Изменить размер шрифта - +

Владимир Святославич помедлил, оглядывая его рост, сложение и лицо. Даже его ближняя дружина, случалось, несла потери и нуждалась в пополнении.

— Возьми его, княже! — сказал воевода Ратибор. — Я сего молодца с отроческих годов знаю, воин он добрый!

— Он побратим мой, княже, — сказал его сын Ведислав, взглядом подбадривая Явора. — Я за него как за себя ручаюсь. Возьми его.

Князь Владимир переводил взгляд с одного говорившего на другого, и ему нравились их речи. В Яворе Владимир видел крепость тела и твердость духа, он понравился князю и тем, что не побоялся схватиться с Дунаем, и тем, что так быстро остыл от гнева. В походе на такого кметя можно положиться, и князь готов был благосклонно отнестись к его просьбе.

— Ну, ежели твой побратим, Ведиславе, стало быть, славного рода кметь! — сказал он сыну Рати-бора и перевел взгляд на Вышеню. — А ты что скажешь, воеводо? Отдашь мне сего молодца?

— Не отдам! — решительно отрезал Вышеня и с непреклонным видом покрутил головой. — Все здесь твое, хочешь — бискупа Никиту забирай, а Явора не отдам. Чего в чуди будет — Бог весть, а у нас тут степь под боком — сам ведаешь. Стены у нас крепкие, тебе спасибо, да без воев не надежнее будут плетня осинового. Не гневайся, не для себя держу молодца, а ради покоя земли русской!

Князь Владимир помедлил, в раздумье постучал пальцами по резному подлокотнику кресла. Он видел непреклонность Вышени и не хотел с ним ссориться — ведь на этого человека он оставлял Белгород, а за ним и Киев.
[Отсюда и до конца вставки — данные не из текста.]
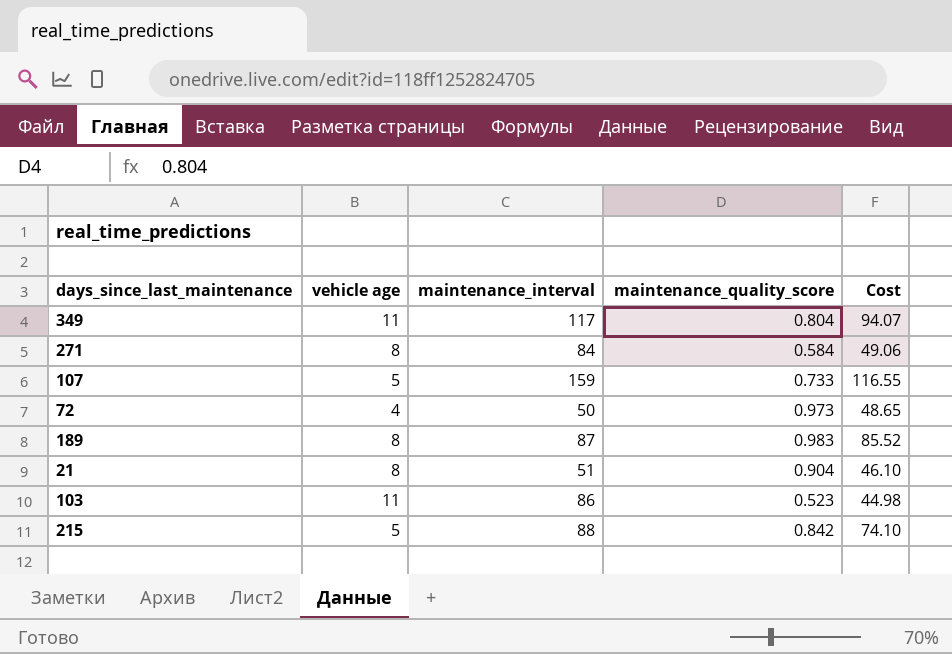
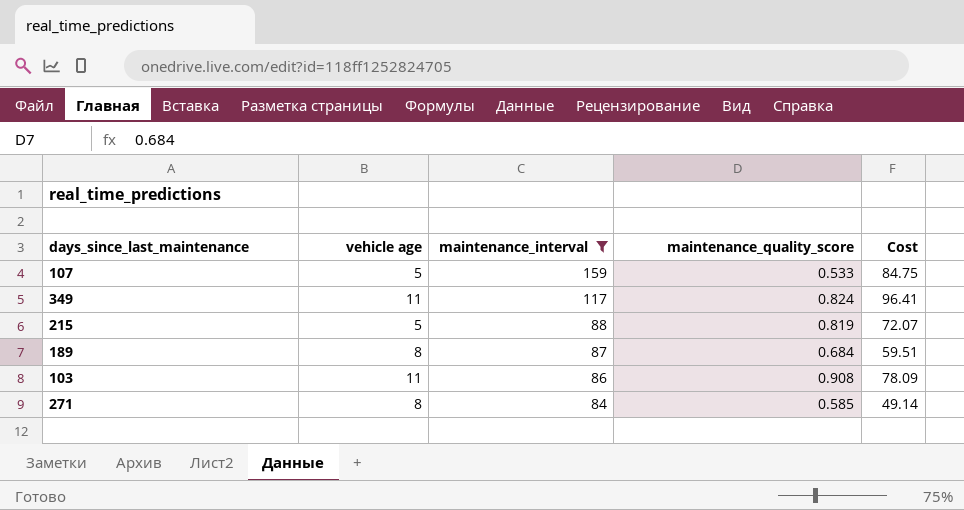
filter: none -> maintenance_interval >= 84
row order: none -> maintenance_interval descending
107 | maintenance_quality_score: 0.733 -> 0.533
107 | Cost: 116.55 -> 84.75
349 | maintenance_quality_score: 0.804 -> 0.824
349 | Cost: 94.07 -> 96.41
215 | maintenance_quality_score: 0.842 -> 0.819
215 | Cost: 74.10 -> 72.07
189 | maintenance_quality_score: 0.983 -> 0.684
189 | Cost: 85.52 -> 59.51
103 | maintenance_quality_score: 0.523 -> 0.908
103 | Cost: 44.98 -> 78.09
271 | maintenance_quality_score: 0.584 -> 0.585
271 | Cost: 49.06 -> 49.14

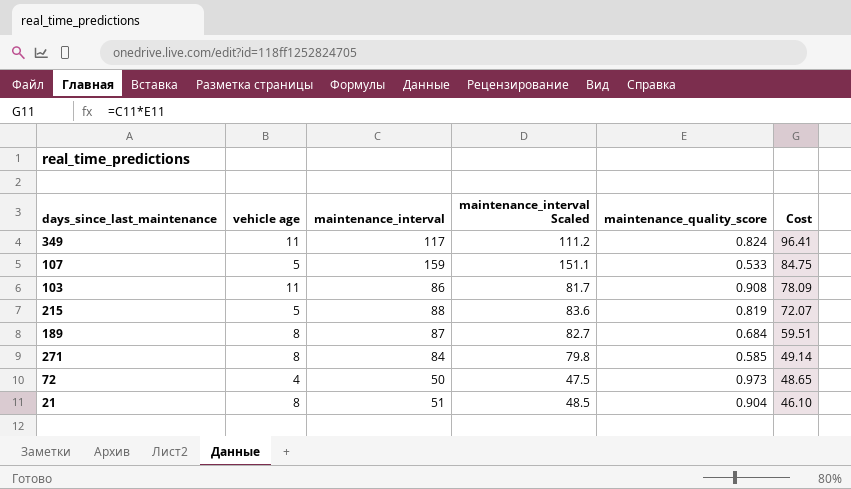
filter: maintenance_interval >= 84 -> none
row order: maintenance_interval descending -> Cost descending
column maintenance_interval Scaled | formula: none -> [maintenance_interval] * 0.95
— И девицы здешние заплачут по нем горько! — подал голос Светлояр Зови-Гром, Владимиров сотник. — Воеводская дочка птицей с верхних сеней спорхнула — заступить его от Дунаевых попреков!

Киевляне заулыбались, Вышеня нахмурился. Князь Владимир тоже усмехнулся, чело его разгладилось, он принял решение. Ради дружбы с Вышеней приходилось отказаться от Явора, но он жалел об этом только краткий миг. Да, Явор пригодился бы ему в походе, но и здесь, на рубеже вечно беспокойной степи, сильный и умелый воин тоже не будет лишним. И светлый князь понимал это лучше, чем кто-либо другой.

— Не пускает тебя воевода! — сказал он Явору и развел руками. — А я его не обижу, через его голову не возьму. Да ты не кручинься и обиды не держи. Я свою дружину в трудный поход веду, да и вы здесь остаетесь не на солнышке греться. Откуда, думаешь, у Переяславца ураз на щеке — печенеги оставили, Родоманова орда прошлым летом под Васильевой. Мы уходим, а вы здесь остаетесь, от печенегов Русь беречь. И не всякий на это годен, для сего дела немалая удаль нужна, оружия сила и духа крепость. Надобен ты здесь, Яворе, и место тебе здесь. Не для обиды говорю — надобен ты здесь. Уразумел?

Никто вокруг больше не улыбался. Вышеня хмурился, недовольный тем, что чуть было не лишился лучшего десятника. Даже Дунай сделался серьезен, в его голубых глазах было понимание. Явор помедлил, глядя в глаза светлого князя, как в священное пламя, и молча поклонился в ответ. Слова князя-Солнышка возродили его гордость, утвердили за ним честь не меньшую, чем за теми, кто идет покорять неведомые земли. И Явор был благодарен Владимиру — за то, что светлый князь отказал ему в просьбе, исполнения которой он совсем недавно так горячо желал.

 

За день до ухода войска к Явору явился княжеский отрок: князь Владимир звал Явора на пир в палату к своей ближней дружине и заверил, что местом он не будет обижен.

— Ты расскажи после, как и что! — кричали знакомцы Явору, когда он шел через пирующий двор к гриднице.

Явор охотнее остался бы в сенях и на гульбищах, где сидели его товарищи из белгородской дружины, но князю ведь не откажешь.